# [Exercise directions]
Only lines holding the word "body" are wanted. Copy them from the listing below.

-------------------------

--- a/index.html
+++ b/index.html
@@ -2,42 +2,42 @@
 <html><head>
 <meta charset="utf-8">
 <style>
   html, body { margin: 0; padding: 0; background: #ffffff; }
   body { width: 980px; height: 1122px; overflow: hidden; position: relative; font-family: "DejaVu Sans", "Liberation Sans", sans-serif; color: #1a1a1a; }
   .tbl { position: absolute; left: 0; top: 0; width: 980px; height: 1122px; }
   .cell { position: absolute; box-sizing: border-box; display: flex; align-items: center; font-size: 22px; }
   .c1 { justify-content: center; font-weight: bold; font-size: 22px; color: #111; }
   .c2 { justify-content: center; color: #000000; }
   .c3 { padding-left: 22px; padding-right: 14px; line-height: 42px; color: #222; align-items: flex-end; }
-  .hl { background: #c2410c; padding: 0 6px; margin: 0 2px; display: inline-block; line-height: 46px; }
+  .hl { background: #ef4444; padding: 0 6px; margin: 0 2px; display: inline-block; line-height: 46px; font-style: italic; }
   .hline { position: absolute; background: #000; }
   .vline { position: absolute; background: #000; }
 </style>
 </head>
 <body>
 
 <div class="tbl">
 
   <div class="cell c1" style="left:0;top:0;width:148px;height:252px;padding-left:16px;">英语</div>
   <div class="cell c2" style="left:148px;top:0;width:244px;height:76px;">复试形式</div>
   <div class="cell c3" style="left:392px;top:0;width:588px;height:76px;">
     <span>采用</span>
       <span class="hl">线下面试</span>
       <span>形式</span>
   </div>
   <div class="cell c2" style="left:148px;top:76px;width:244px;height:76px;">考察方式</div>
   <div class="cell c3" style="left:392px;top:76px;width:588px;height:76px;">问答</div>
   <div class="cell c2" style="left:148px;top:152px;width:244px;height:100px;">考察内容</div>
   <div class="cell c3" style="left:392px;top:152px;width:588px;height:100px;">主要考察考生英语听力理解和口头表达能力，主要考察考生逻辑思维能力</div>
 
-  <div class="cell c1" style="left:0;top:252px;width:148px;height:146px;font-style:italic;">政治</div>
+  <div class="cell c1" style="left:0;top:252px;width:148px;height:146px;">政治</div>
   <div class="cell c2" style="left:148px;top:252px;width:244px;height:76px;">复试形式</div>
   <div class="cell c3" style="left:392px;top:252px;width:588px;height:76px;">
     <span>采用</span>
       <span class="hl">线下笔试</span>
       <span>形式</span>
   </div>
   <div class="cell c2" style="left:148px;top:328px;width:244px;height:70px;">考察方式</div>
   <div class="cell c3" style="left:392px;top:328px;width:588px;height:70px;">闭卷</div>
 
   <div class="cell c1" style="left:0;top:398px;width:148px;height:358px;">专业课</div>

-------------------------

# [Task output]
   html, body { margin: 0; padding: 0; background: #ffffff; }
   body { width: 980px; height: 1122px; overflow: hidden; position: relative; font-family: "DejaVu Sans", "Liberation Sans", sans-serif; color: #1a1a1a; }
 <body>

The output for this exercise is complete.